Extracted records:
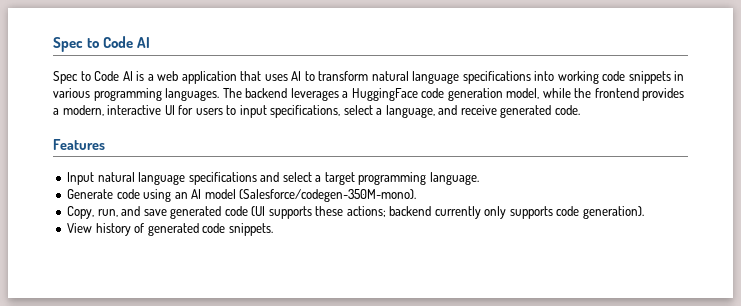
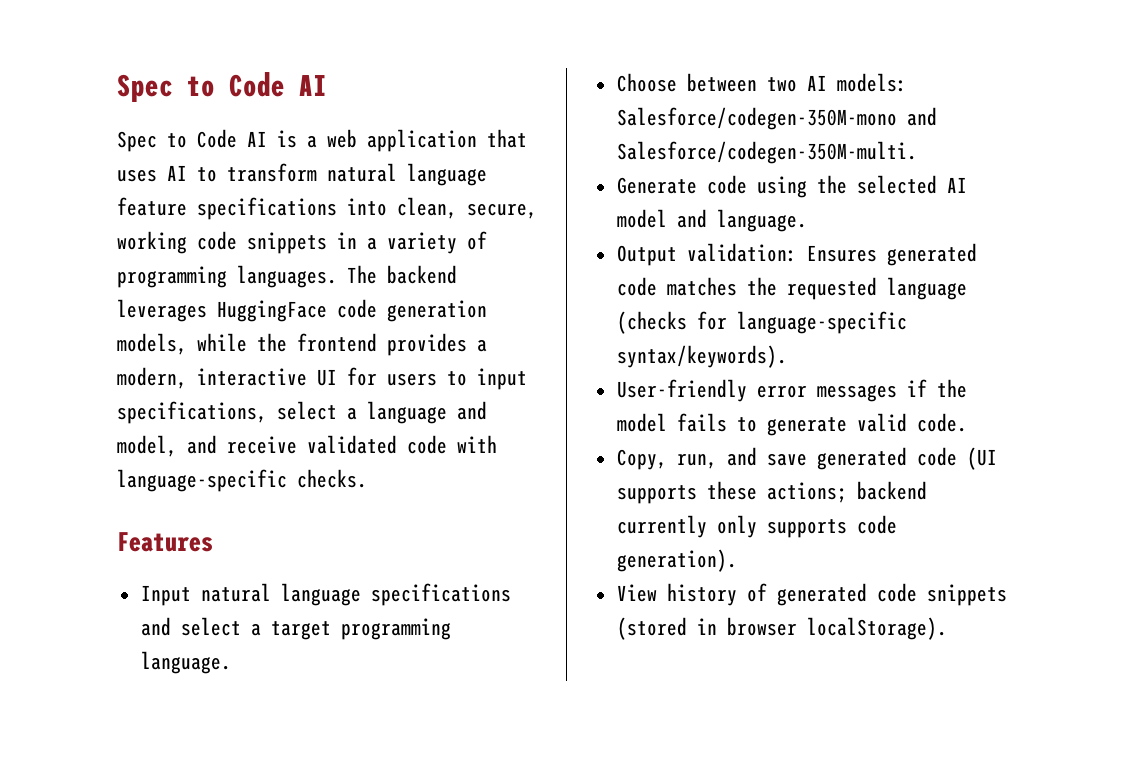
- Spec to Code AI is a web application that uses AI to transform natural language specifications into working code snippets in various programming languages.
+ Spec to Code AI is a web application that uses AI to transform natural language feature specifications into clean, secure, working code snippets in a variety of programming languages.
- The backend leverages a HuggingFace code generation model, while the frontend provides a modern, interactive UI for users to input specifications, select a language, and receive generated code.
+ The backend leverages HuggingFace code generation models, while the frontend provides a modern, interactive UI for users to input specifications, select a language and model, and receive validated code with language-specific checks.
- Generate code using an AI model (Salesforce/codegen-350M-mono).
+ Choose between two AI models: Salesforce/codegen-350M-mono and Salesforce/codegen-350M-multi.
+ Generate code using the selected AI model and language.
+ Output validation: Ensures generated code matches the requested language (checks for language-specific syntax/keywords).
+ User-friendly error messages if the model fails to generate valid code.
- View history of generated code snippets.
+ View history of generated code snippets (stored in browser localStorage).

TASK REQUIREMENTS
Reproduce only the lines from the first line of the entries through the line containing "Salesforce/codegen-350M-mono and Salesforce/codegen-350M-multi.", exactly and with both ends kept. Omit the pictures.

OUTPUT FOR THIS EXERCISE
- Spec to Code AI is a web application that uses AI to transform natural language specifications into working code snippets in various programming languages.
+ Spec to Code AI is a web application that uses AI to transform natural language feature specifications into clean, secure, working code snippets in a variety of programming languages.
- The backend leverages a HuggingFace code generation model, while the frontend provides a modern, interactive UI for users to input specifications, select a language, and receive generated code.
+ The backend leverages HuggingFace code generation models, while the frontend provides a modern, interactive UI for users to input specifications, select a language and model, and receive validated code with language-specific checks.
- Generate code using an AI model (Salesforce/codegen-350M-mono).
+ Choose between two AI models: Salesforce/codegen-350M-mono and Salesforce/codegen-350M-multi.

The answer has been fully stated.